Curve as the curve of the coefficient c that illustrates as an example among Figure 15 is, promptly the ratio along the amplitude of x1 place, any point curve of time shaft and an amplitude of the curve at x2 place is α, wherein separate x1 and x2 with d, wherein d can have any value, and x2 occurs after than x1 along time shaft.As shown in Figure 15, α is 0.8.Therefore as before, coefficient c is applied to the output of finite filter 104 and the output of inverse FFT 122 by piece, and at the section start t of coefficient c piece 0The t of end with coefficient c piece cBetween the difference and the time span of data input block suitable.Do not require described t 0And t cBetween difference comprise d because eliminated ghost image already.In addition, on each side of coefficient c piece, should there be suitable protection at interval.Coefficient c reverses the modulation on the main signal of applying of the coefficient b reception of forcing at.Similarly, as described above, coefficient c provide window function, makes data IOB in output place of finite filter 104 and 114 have in fact the duration that the duration with the data input block is complementary.

Following equation has provided the curve of coefficient c as shown in figure 15:

c = k 0 α x k 1 . . . ( 2 )

Wherein x is along time shaft t 0And t cBetween poor, α as mentioned above, k 0Be that such constant makes at a t 0The c of place has desirable value, and k 1Relevant with d.

Notice that the quantity of the calculating of being undertaken by conversion shown in Figure 6 is by n 2Increase with n increases, and wherein n is the quantity of the data element in the data block.Notice that further the number of computations of being undertaken by the acoustic convolver such as the acoustic convolver 108 of Fig. 7 is also by n 2Increase with n increases.Yet the quantity of the calculating of being undertaken by the finite filter 114 of Fig. 8 increases with the increase of n by nlogn.Thereby the calculating of being undertaken by equalizer 110 is less than the calculating of being undertaken by the conversion of Fig. 6 significantly.

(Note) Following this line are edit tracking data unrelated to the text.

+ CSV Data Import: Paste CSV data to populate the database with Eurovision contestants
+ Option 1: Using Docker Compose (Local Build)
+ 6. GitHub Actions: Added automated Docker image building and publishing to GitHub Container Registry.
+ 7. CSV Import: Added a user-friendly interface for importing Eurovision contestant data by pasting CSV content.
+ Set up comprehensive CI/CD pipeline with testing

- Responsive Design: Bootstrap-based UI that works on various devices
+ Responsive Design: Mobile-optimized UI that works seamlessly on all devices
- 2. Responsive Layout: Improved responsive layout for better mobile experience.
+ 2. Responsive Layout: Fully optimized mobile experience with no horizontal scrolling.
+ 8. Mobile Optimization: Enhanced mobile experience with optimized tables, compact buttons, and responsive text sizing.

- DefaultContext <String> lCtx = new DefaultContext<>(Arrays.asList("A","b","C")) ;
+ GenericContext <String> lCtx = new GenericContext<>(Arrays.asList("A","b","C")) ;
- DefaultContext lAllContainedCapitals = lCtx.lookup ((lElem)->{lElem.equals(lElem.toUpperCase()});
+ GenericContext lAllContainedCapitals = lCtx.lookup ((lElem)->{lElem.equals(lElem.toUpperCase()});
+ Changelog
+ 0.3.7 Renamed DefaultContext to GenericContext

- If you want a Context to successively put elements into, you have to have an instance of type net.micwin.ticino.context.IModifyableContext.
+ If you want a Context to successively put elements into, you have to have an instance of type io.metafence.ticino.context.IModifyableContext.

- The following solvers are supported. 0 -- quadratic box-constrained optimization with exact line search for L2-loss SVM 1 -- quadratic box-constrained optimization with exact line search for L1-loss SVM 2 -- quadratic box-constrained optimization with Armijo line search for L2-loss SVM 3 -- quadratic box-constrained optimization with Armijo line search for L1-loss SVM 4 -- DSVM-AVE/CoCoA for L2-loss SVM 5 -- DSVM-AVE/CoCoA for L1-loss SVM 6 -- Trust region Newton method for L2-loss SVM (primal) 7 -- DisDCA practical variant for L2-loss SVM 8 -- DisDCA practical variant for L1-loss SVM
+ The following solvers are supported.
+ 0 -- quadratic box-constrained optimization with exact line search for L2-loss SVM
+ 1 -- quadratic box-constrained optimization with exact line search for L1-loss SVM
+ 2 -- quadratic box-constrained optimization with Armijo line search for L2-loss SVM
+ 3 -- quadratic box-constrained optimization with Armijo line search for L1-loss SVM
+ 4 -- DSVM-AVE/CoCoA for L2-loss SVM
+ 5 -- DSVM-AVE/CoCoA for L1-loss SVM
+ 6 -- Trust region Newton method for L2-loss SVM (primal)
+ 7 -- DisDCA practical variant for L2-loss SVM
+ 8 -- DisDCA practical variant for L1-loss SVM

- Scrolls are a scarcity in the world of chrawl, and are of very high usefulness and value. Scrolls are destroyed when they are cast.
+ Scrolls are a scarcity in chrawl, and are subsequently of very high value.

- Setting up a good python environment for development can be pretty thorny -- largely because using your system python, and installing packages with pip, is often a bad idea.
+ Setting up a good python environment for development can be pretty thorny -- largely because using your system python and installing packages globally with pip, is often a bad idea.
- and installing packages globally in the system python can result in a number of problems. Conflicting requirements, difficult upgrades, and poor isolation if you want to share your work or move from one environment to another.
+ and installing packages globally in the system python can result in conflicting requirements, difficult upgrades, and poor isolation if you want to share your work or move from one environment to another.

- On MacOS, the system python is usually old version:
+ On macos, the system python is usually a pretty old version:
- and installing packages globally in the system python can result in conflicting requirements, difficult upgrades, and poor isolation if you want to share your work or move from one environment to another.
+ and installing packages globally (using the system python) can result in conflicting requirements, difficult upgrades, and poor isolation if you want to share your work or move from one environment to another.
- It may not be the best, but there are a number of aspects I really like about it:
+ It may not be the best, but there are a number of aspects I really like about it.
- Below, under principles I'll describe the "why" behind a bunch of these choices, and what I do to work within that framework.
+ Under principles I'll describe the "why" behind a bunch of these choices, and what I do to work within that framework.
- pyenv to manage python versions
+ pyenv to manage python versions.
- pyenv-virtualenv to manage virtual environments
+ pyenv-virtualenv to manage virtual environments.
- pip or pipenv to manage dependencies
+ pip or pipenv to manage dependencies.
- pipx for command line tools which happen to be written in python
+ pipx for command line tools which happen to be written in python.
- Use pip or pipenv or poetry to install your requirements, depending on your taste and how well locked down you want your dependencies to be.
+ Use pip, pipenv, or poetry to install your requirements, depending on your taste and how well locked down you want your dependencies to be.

About Fig. 7 and 8 two embodiment according to equalizer of the present invention have been described above.Yet, be possible according to other embodiment of equalizer of the present invention.For example as shown in figure 18, preprocessor 150 usefulness coefficient b multiply by received main signal and ghost image thereof.To frequency domain, and shown in Figure 11 and 12, multiplier 154 usefulness complex coefficient A multiply by the frequency domain output of fast Fourier transform 152 the output transform of preprocessor 150 in fast Fourier transform 152.The output of acoustic convolver 156 usefulness coefficient c convolution multipliers 154 is so that the data that recovery sends by channel.In this case, coefficient c must be multiple.Same, the inverse FFT as the inverse transformation of fast Fourier transform 152 is arranged in the transmitter, with wherein conversion of signals to time domain to transmit by channel.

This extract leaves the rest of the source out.